Qiang Li-Zhi, Fang Shi-Zhi
Department of Neck Surgery, Sanming First Hospital Affiliated to Fujian Medical University, Sanming, China.
Kaohsiung J Med Sci. 2025 Mar;41(3):e12934. doi: 10.1002/kjm2.12934. Epub 2025 Jan 9.

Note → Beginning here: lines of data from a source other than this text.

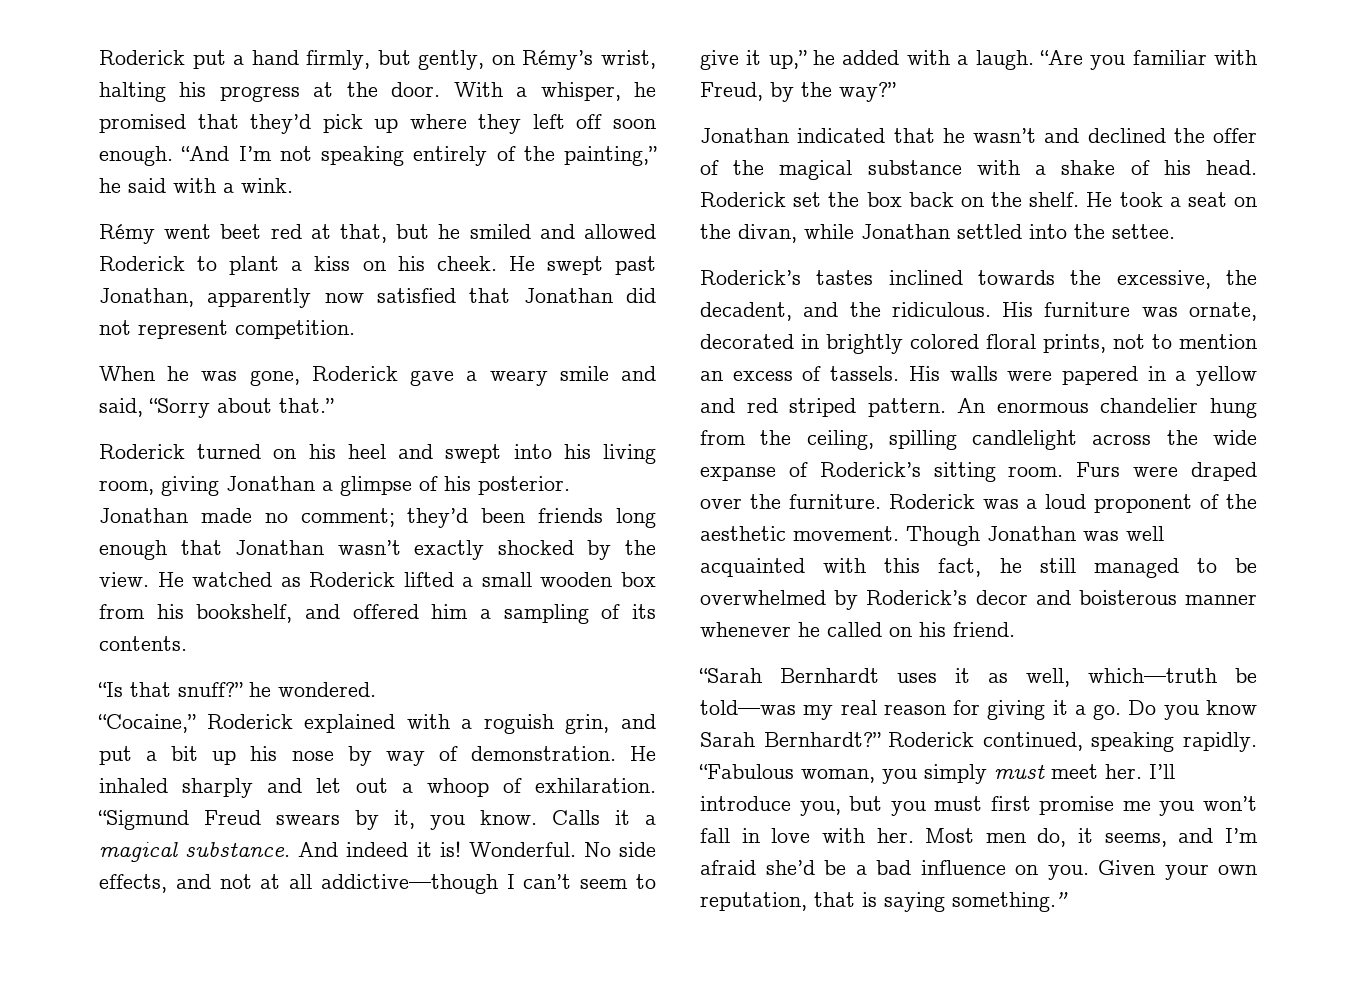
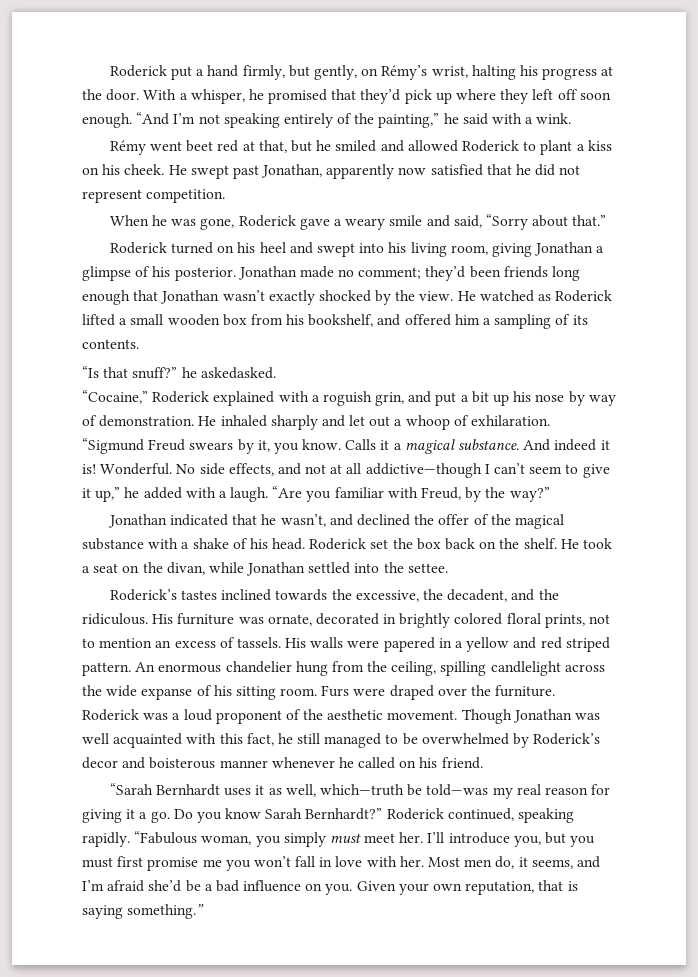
- He swept past Jonathan, apparently now satisfied that Jonathan did not represent competition.
+ He swept past Jonathan, apparently now satisfied that he did not represent competition.
- “Is that snuff?” he wondered.
+ “Is that snuff?” he askedasked.
- Jonathan indicated that he wasn’t and declined the offer of the magical substance with a shake of his head.
+ Jonathan indicated that he wasn’t, and declined the offer of the magical substance with a shake of his head.
- An enormous chandelier hung from the ceiling, spilling candlelight across the wide expanse of Roderick’s sitting room.
+ An enormous chandelier hung from the ceiling, spilling candlelight across the wide expanse of his sitting room.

Metastasis is the trigger of death in anaplastic thyroid cancer (ATC) patients, yet the specific mechanisms at play are still largely enigmatic. While the involvement of LARP1 in the metastatic process of various cancers has been documented, there is a noticeable gap in the literature regarding its potential influence on ATC metastasis. Molecular studies probed LARP1 expression within ATC cells, with subsequent in vitro experiments examining the effects of LARP1 on ATC cell metastasis and the mTOR signaling cascade. A suite of assays, including colony formation, scratch wound healing, transwell invasion, and cell adhesion, was used to assess cell growth, movement, invasion, and attachment. Western Blot determined the expression levels of epithelial-mesenchymal transition (EMT) markers (E-cadherin, Vimentin, N-cadherin) and proteins implicated in metastasis (MMP-2, MMP-9), along with mTOR and p-mTOR. The affinity of Telocinobufagin (TBG) from Yuanhua Toad Essence for LARP1 was investigated through molecular docking, with CETSA assays providing subsequent validation. Further cellular experiments substantiated the influence of TBG on ATC cell metastasis and modulation in the mTOR pathway. LARP1 levels were heightened in ATC cells, and its depletion effectively curbs their proliferative, migratory, invasive, and adhesive activities. With LARP1 knockdown, we also observed that the onset of EMT and metastatic processes was thwarted, as was the mTOR pathway. Subsequent research has uncovered that TBG formed a physical complex with LARP1, allowing it to target and suppress the mTOR pathway, thus preventing the metastasis of ATC. The simultaneous overexpression of LARP1, however, lessened the ability of TBG to inhibit ATC metastasis. This study highlights the importance of TBG binding to LARP1 in the mediation of the mTOR signaling pathway, a key process in the inhibition of ATC cell metastasis. This discovery introduces a new target for the diagnosis of ATC and enlightens the consideration of TBG as a treatment for ATC metastasis.
转移是间变性甲状腺癌(ATC)患者死亡的诱因,但其具体机制仍大多不明。虽然已有文献记载LARP1参与了多种癌症的转移过程,但关于其对ATC转移的潜在影响,文献中仍存在明显空白。分子研究检测了ATC细胞内LARP1的表达,随后进行体外实验,研究LARP1对ATC细胞转移及mTOR信号级联反应的影响。使用了一系列检测方法,包括集落形成、划痕伤口愈合、Transwell侵袭和细胞黏附实验,来评估细胞的生长、移动、侵袭和附着能力。蛋白质免疫印迹法测定上皮-间质转化(EMT)标志物(E-钙黏蛋白、波形蛋白、N-钙黏蛋白)和与转移相关的蛋白质(基质金属蛋白酶-2、基质金属蛋白酶-9)以及mTOR和磷酸化mTOR的表达水平。通过分子对接研究了蟾酥毒素(TBG)与LARP1的亲和力,并通过细胞热位移分析(CETSA)实验进行后续验证。进一步的细胞实验证实了TBG对ATC细胞转移及mTOR途径调节的影响。ATC细胞中LARP1水平升高,敲低LARP1可有效抑制其增殖、迁移、侵袭和黏附活性。敲低LARP1后,我们还观察到EMT和转移过程的起始受到阻碍,mTOR途径也受到影响。后续研究发现,TBG与LARP1形成物理复合物,使其能够靶向并抑制mTOR途径,从而阻止ATC转移。然而,同时过表达LARP1会降低TBG抑制ATC转移的能力。本研究强调了TBG与LARP1结合在介导mTOR信号通路中的重要性,这是抑制ATC细胞转移的关键过程。这一发现为ATC的诊断引入了新靶点,并为将TBG作为ATC转移治疗药物的考虑提供了启示。